| What the task requires |
Return the data below in full and exactly, except that the pictures are dropped.

Start of The records

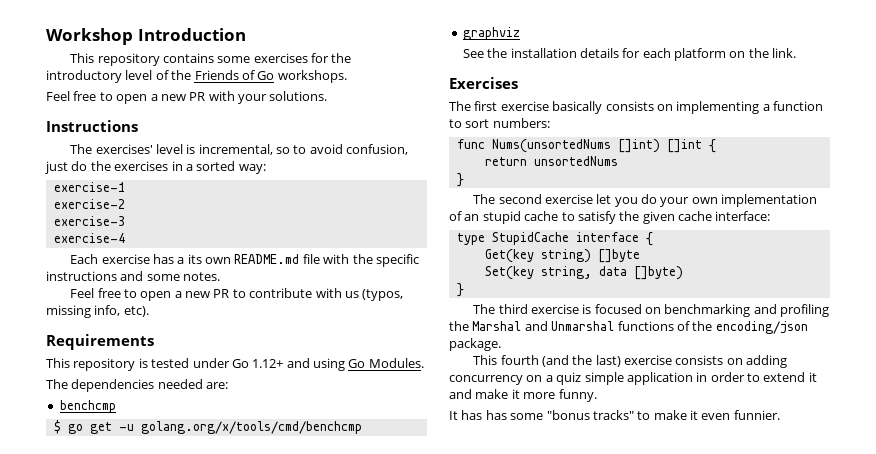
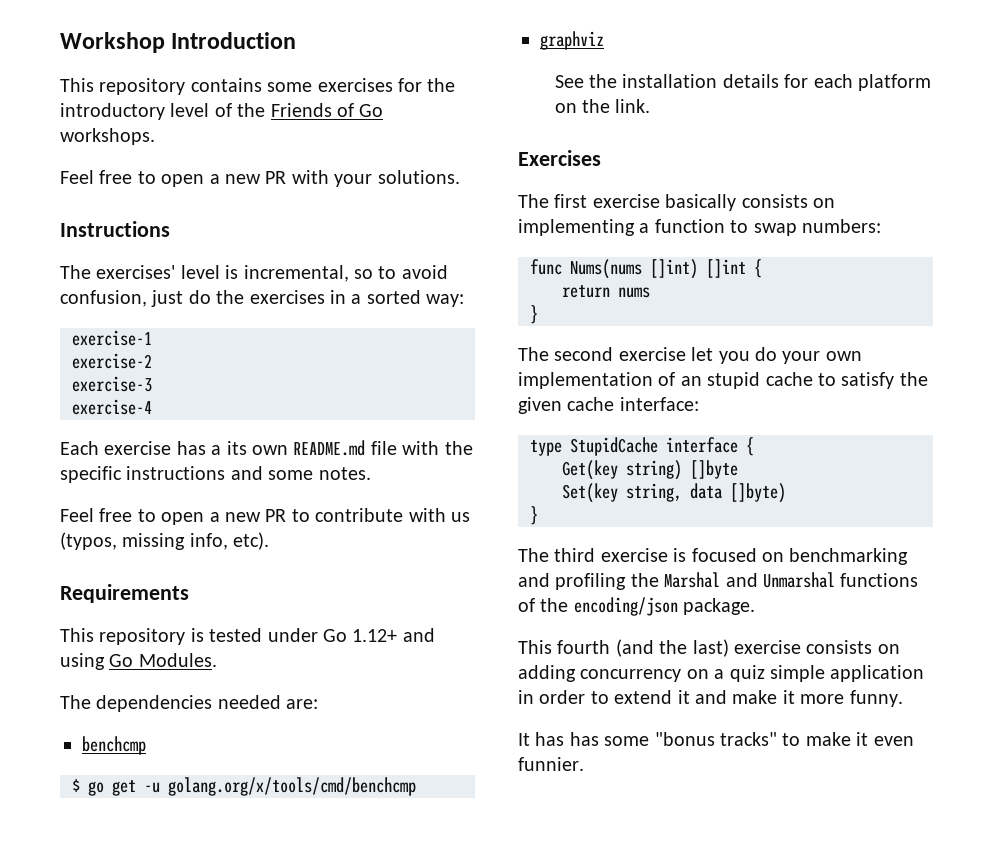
- The first exercise basically consists on implementing a function to sort numbers:
+ The first exercise basically consists on implementing a function to swap numbers:
- func Nums(unsortedNums []int) []int {
+ func Nums(nums []int) []int {
- return unsortedNums
+ return nums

End of The records

| Answer to this task |
- The first exercise basically consists on implementing a function to sort numbers:
+ The first exercise basically consists on implementing a function to swap numbers:
- func Nums(unsortedNums []int) []int {
+ func Nums(nums []int) []int {
- return unsortedNums
+ return nums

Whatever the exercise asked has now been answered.